Los Angeles County Sheriff Jim McDonnell expects the legalization of recreational marijuana in California to bring additional challenges for his deputies. He anticipates an increase in crime and fatal traffic collisions due to a rise in overdoses caused by THC edibles with uneven dosages. McDonnell also believes there will be an expensive increase in cost associated with training officers to be able to identify drugged drivers. Also, considering the fact that marijuana is still federally illegal, the sheriff says that it is very likely there will be federal raids targeting the marijuana industry in California.

Impact of Measure M

“The passing of Proposition M is a great victory for common sense, law enforcement and all Angelenos. We gave communities a voice in the process, and their voices will be continued to be heard,” said Los Angeles City Council President Herb Wesson. An important consequence of Measure M is the promotion of dialogue by requiring public hearings, where neighborhood councils, homeowners’ associations, law enforcement, and the business community can participate.

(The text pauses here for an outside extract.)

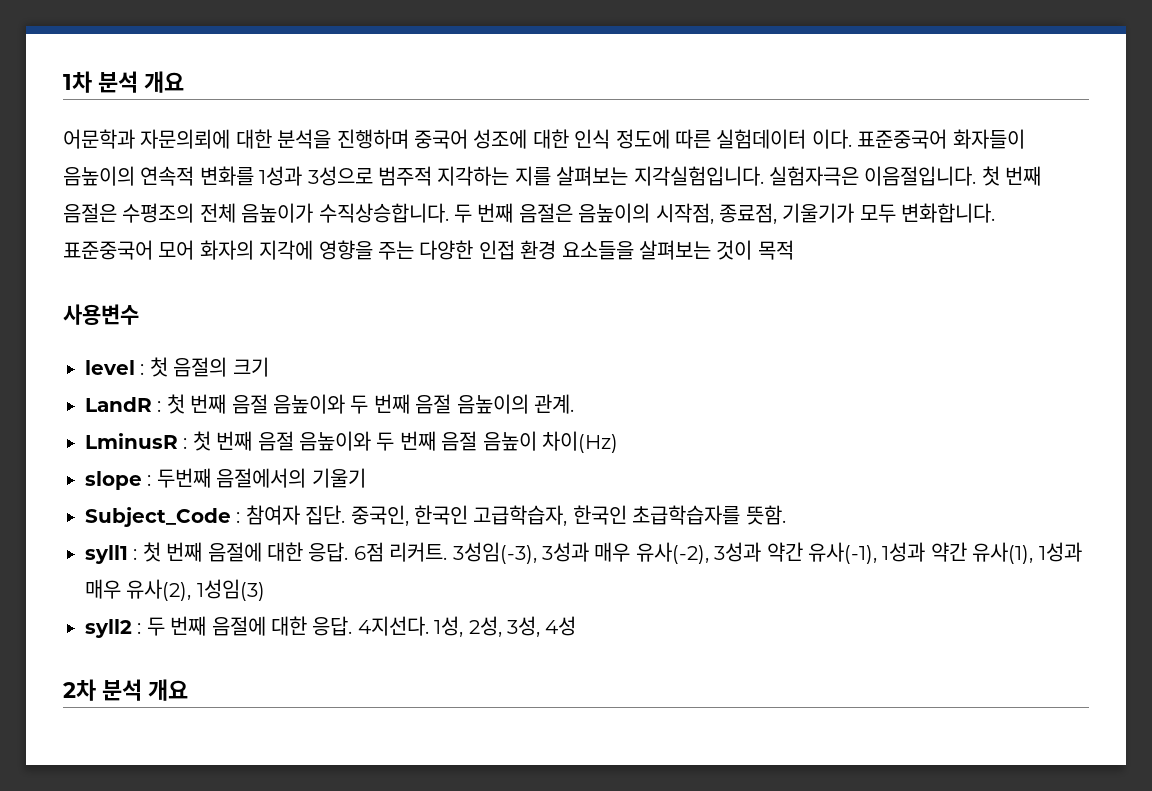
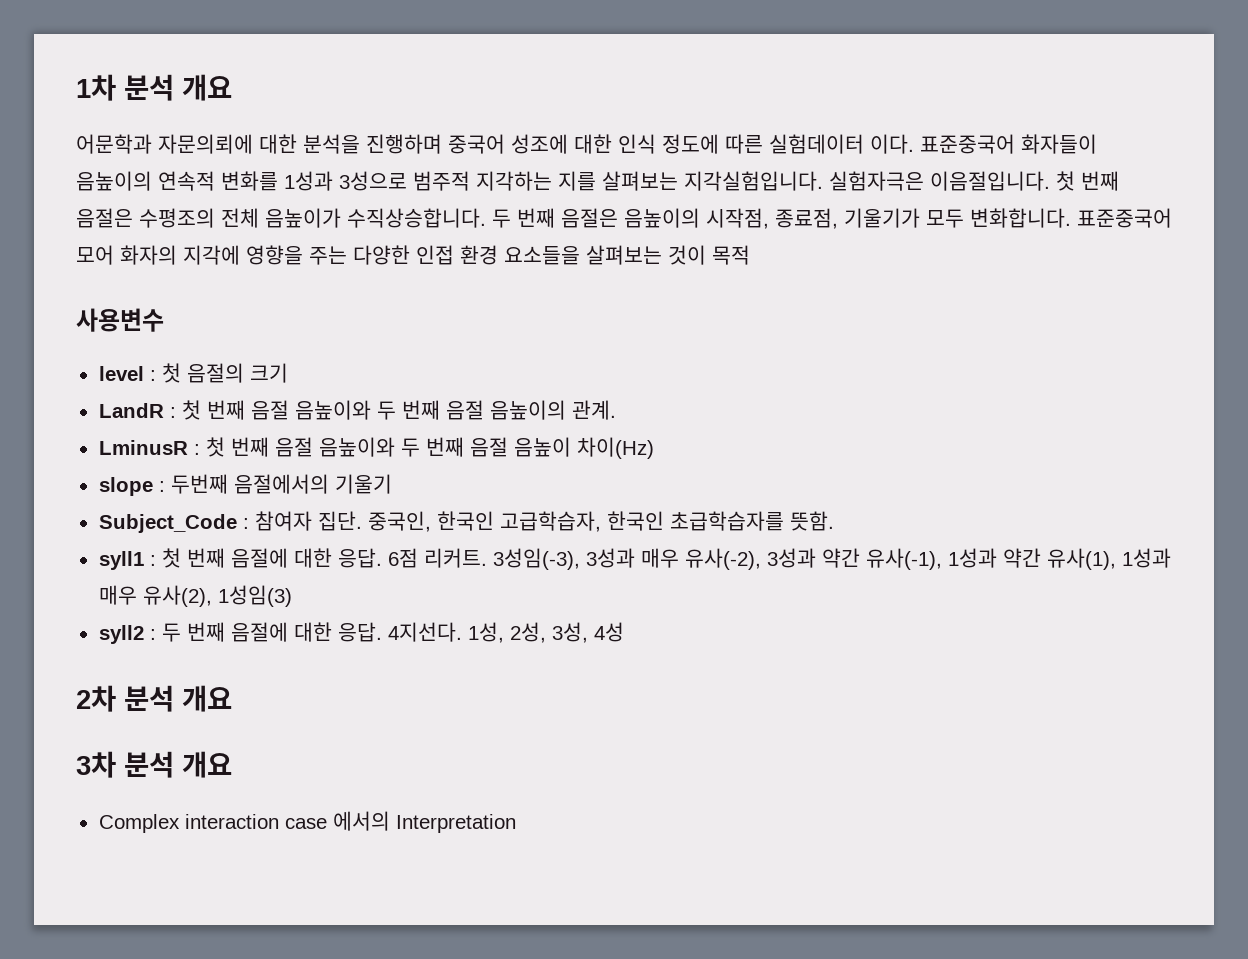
(188, 690) none -> [76,751,232,778] [98,811,516,833] // 3차 분석 개요 // Complex interaction case 에서의 Interpretation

Measure M sets up plans for educational programs to assist parents and teachers in determining how to keep children from being exposed to marijuana and advertising for marijuana products. The measure will establish limits on how far marijuana stores must be from schools, youth centers, and parks, and gives neighborhood associations a say in deciding how many marijuana stores are allowed in their neighborhood and how far they must be from residential areas. This type of democratic decision making and open discourse is the next essential step to combat the stigma against marijuana users and to achieve public acceptance by allowing many opposing viewpoints to come together rather than cutting a rift between groups.

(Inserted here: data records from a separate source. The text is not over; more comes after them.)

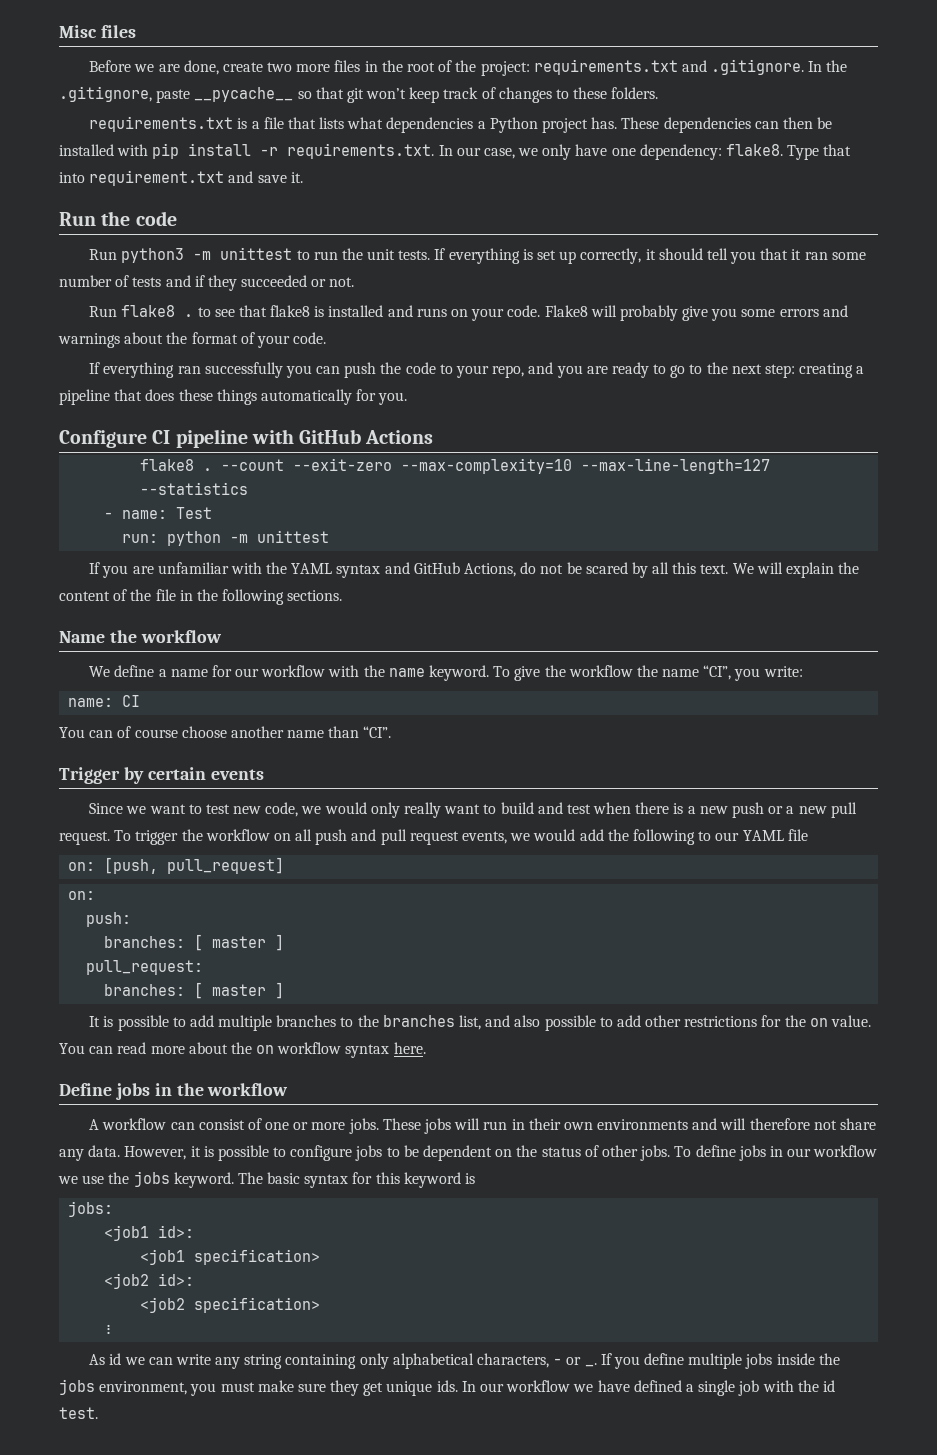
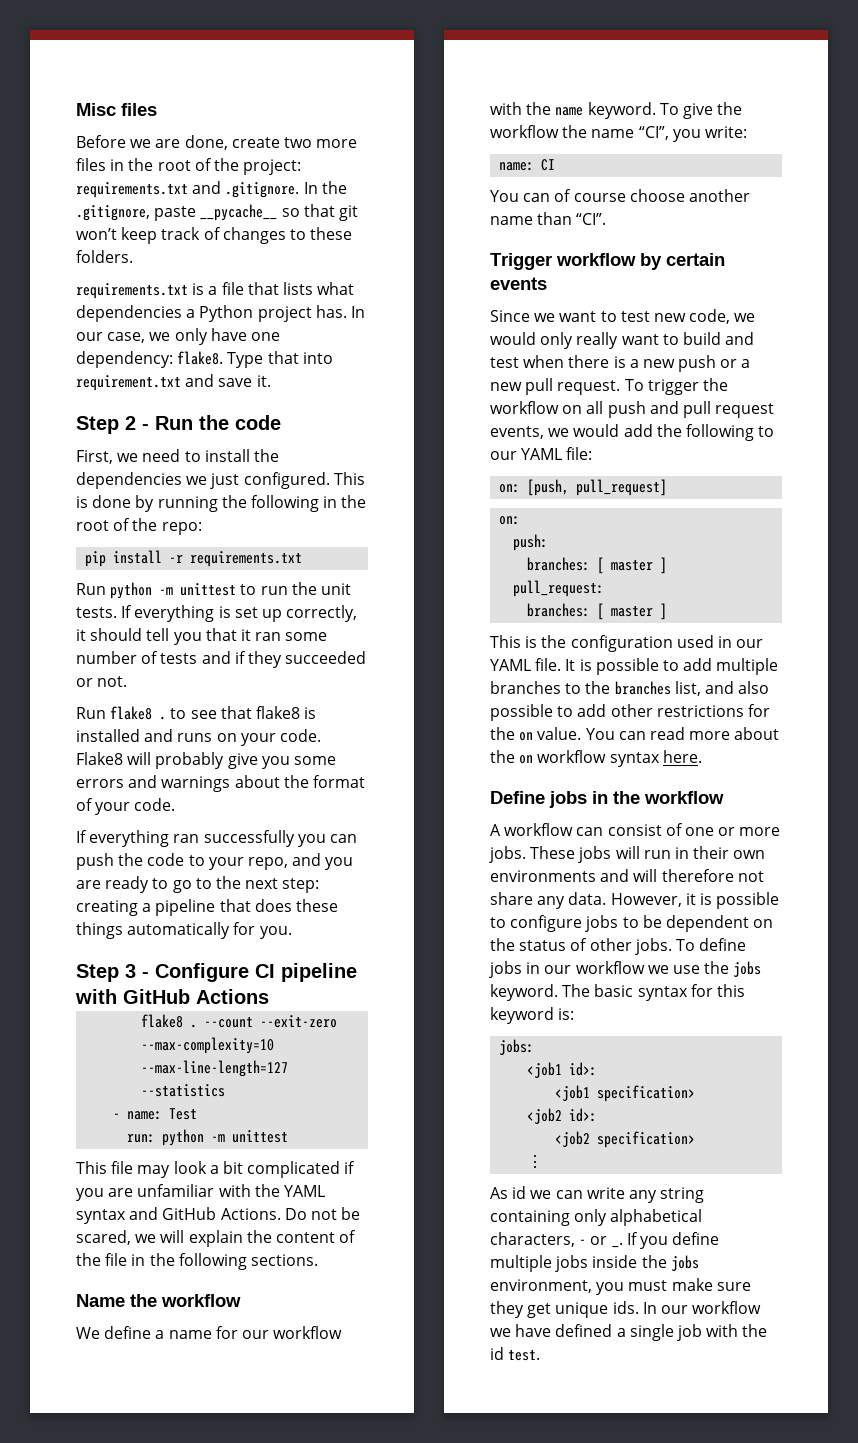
[621,117,833,133] [59,143,435,159] These dependencies can then be installed with pip install -r requirements.txt. -> (347, 311) none
(303, 177) none -> [76,416,149,434] Step 2 -
[89,248,185,263] // Run python3 -> [76,449,279,464] [76,472,365,489] [76,495,367,512] [76,518,202,535] [85,550,303,567] [76,582,153,599] // First, we need to install the dependencies we just configured. This is done by running the following in the root of the repo: // pip install -r requirements.txt // Run python
(408, 398) none -> [76,964,149,982] Step 3 -
[89,562,101,574] If -> [76,1161,356,1178] This file may look a bit complicated if
[463,562,754,578] Actions, do not be scared by all this text. We -> [220,1207,361,1220] [76,1230,157,1245] Actions. Do not be scared, we
(120, 775) none -> [556,253,636,266] workflow
[787,829,808,841] file -> [566,447,593,460] file:
(285, 990) none -> [490,635,764,652] [490,658,562,671] This is the configuration used in our YAML file.
[465,1173,476,1184] is -> [558,1008,575,1020] is:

“We are thrilled Angelenos voted yes on Proposition M. The measure will … provide the city with more jobs, along with millions in tax revenue toward city services each year,” said executive director of the Southern California Coalition Adam Spiker. Total marijuana sales in 2016 neared $56 billion in all of North America, and only $6.9 billion of that were from legal sales, indicating a substantial amount of potential tax revenue that has been untapped thus far. California is expected to generate approximately $1 billion in new marijuana-related taxes, under the assumption that the various counties and cities are able to work in a cohesive manner while avoiding excessively oppressive taxes that push sales back to the cartels and the illegal market. With the Trump administration threatening the federal funding of so-called “sanctuary cities” such as Los Angeles, Measure M seems like a strong fortification of the city’s funds.

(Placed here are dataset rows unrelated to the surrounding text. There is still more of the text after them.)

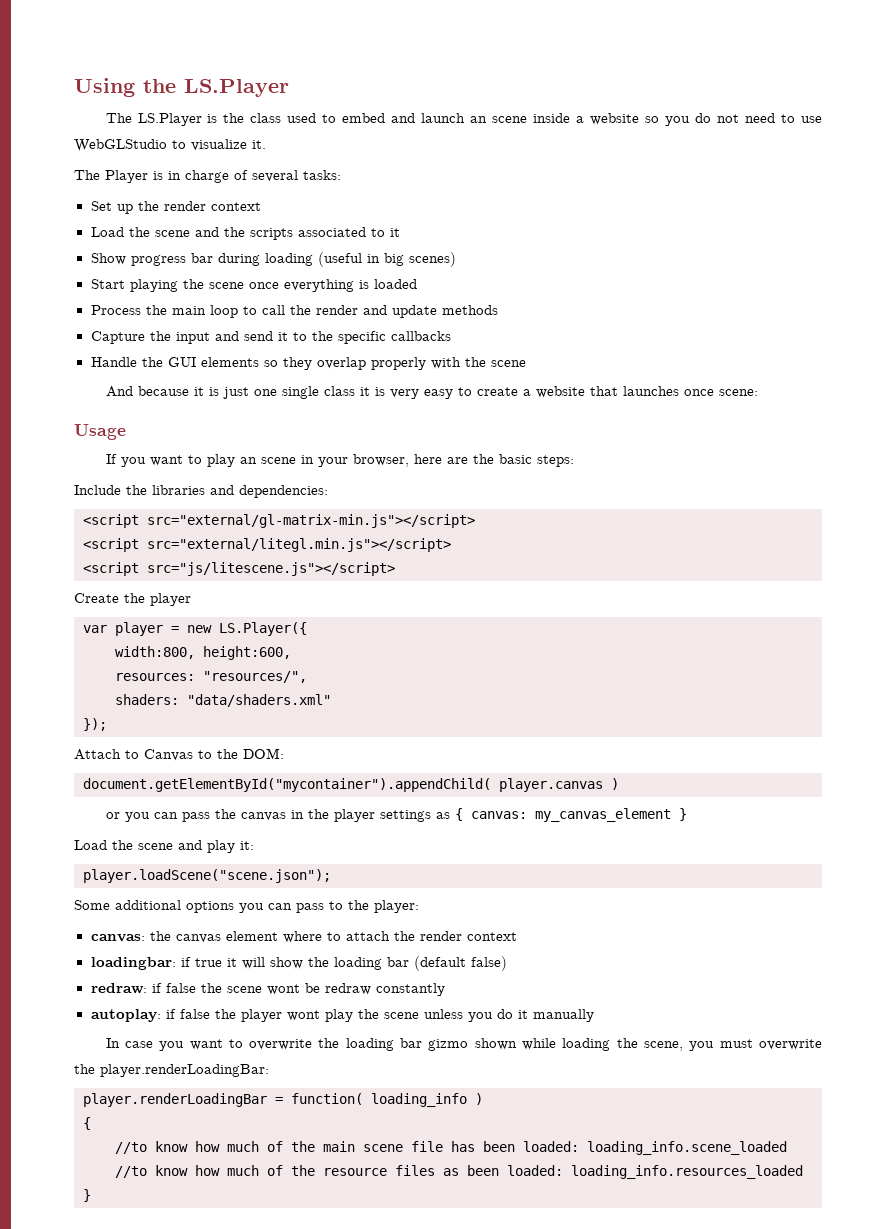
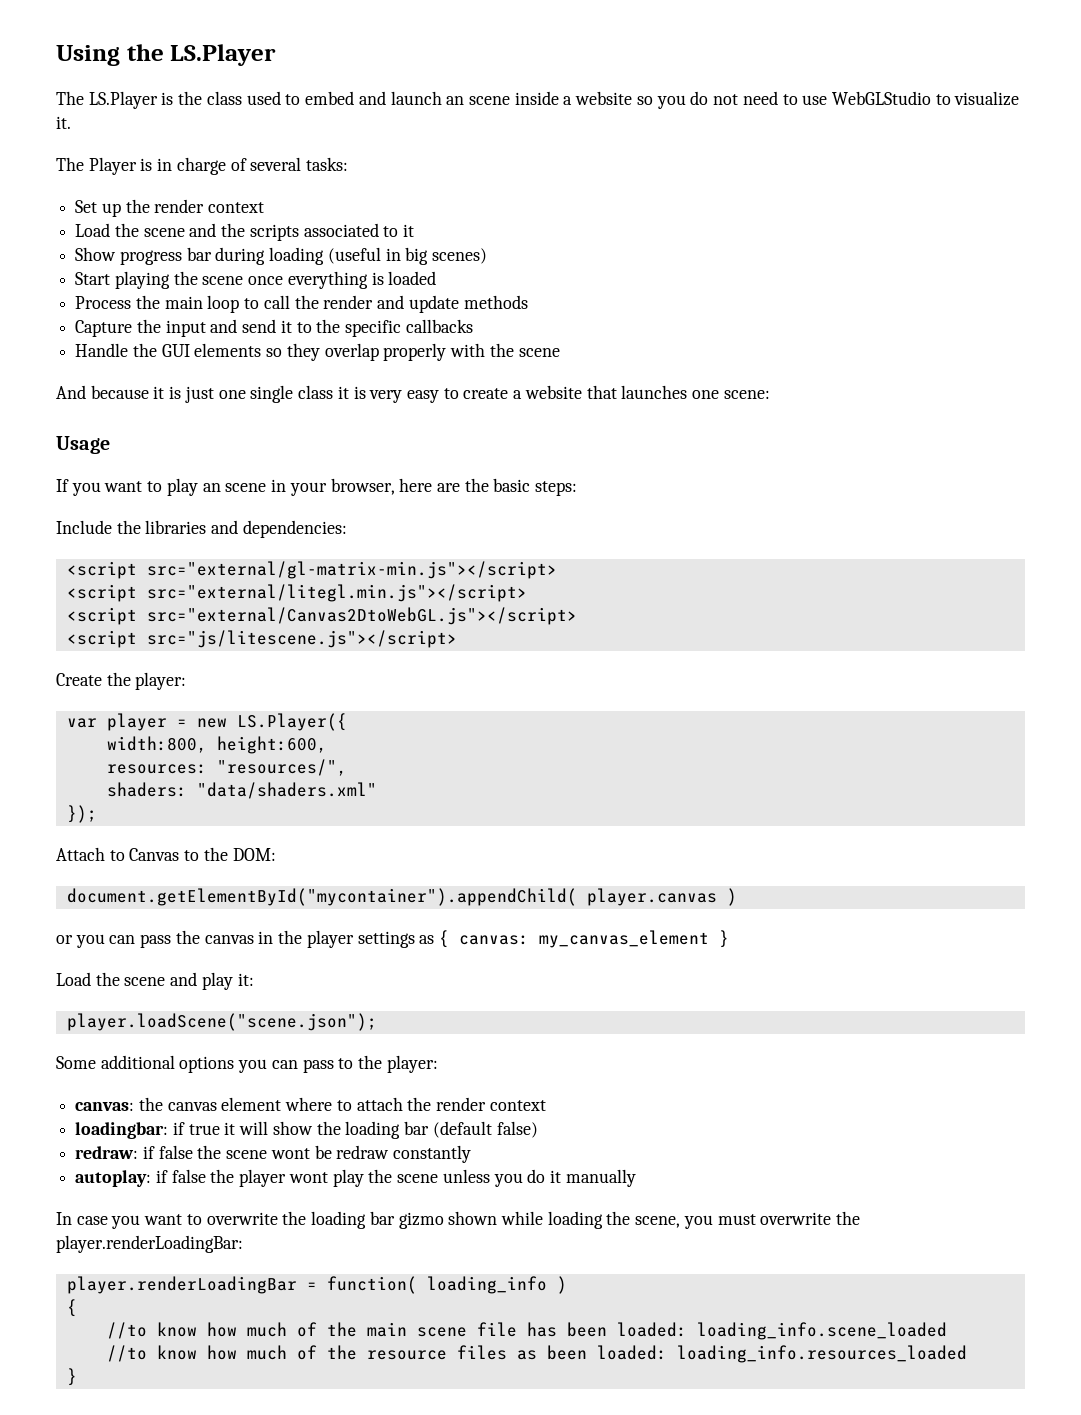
[683,389,714,396] once -> [692,390,720,399] one
(451, 545) none -> [66,607,577,625] // <script src="external/Canvas2DtoWebGL.js"></script>
[150,593,191,606] player -> [135,672,187,690] player:

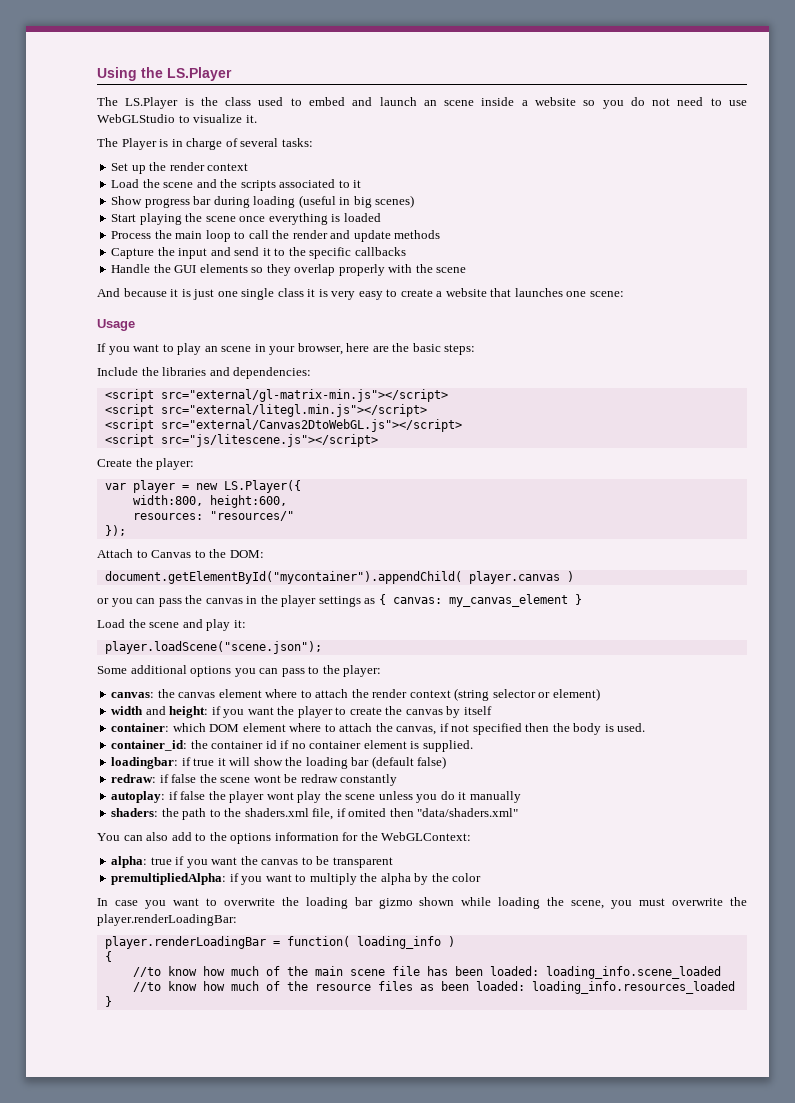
[216,759,347,776] [106,782,377,799] "resources/", // shaders: "data/shaders.xml" -> [209,511,294,521] "resources/"
(546, 1105) none -> [454,688,600,701] [111,706,492,718] [111,723,646,735] [111,740,473,752] (string selector or element) // width and height: if you want the player to create the canvas by itself // container: which DOM element where to attach the canvas, if not specified then the body is used. // container_id: the container id if no container element is supplied.
(636, 1178) none -> [111,808,519,820] [97,832,472,844] [111,856,393,868] [111,873,482,885] // shaders: the path to the shaders.xml file, if omited then "data/shaders.xml" // You can also add to the options information for the WebGLContext: // alpha: true if you want the canvas to be transparent // premultipliedAlpha: if you want to multiply the alpha by the color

Additionally, Measure M sets tough fines and penalties for unauthorized marijuana sales, helps local police prevent crime, and assures the city the ability to close down illegal marijuana stores remains. This agreeable mobilization of law enforcement resources is important to quell the fears of individuals like Sheriff McDonnell who expect an increase in crime rate. The sheriff does have a point though; there will likely be tension as a result of legal marijuana sales competing against the cartel and the illegal market. Law enforcement ramp-up is a necessary initial step to get a feel of and control the social climate that results from such a dramatic change in allowable substance use. Once statistics on crime rates and driving related fatalities are gathered, the necessity of policing marijuana related sales is expected to change.

Most importantly, Measure M creates a regulatory framework for businesses to operate legally. This facilitates the creation of new marijuana dispensaries, cultivation facilities, delivery services, and testing labs, and also allows all existing operations the opportunity to legitimize their business in the critical eyes of the public.

Click Here for more information about how FDA regulations can impact your business in medical marijuana, E-cigarettes, pharmaceuticals, and more.


Wang IP Law Group, P.C. is a Los Angeles based full service legal firm that specializes in intellectual property law (patent, trademark, copyright, and licensing agreement), business and commercial litigation, and a wide range of other legal matters including immigration, real estate, and landlord/tenant cases. Our multilingual attorneys represent clients from all over California and internationally from China, Taiwan, Hong Kong, Japan, and Israel.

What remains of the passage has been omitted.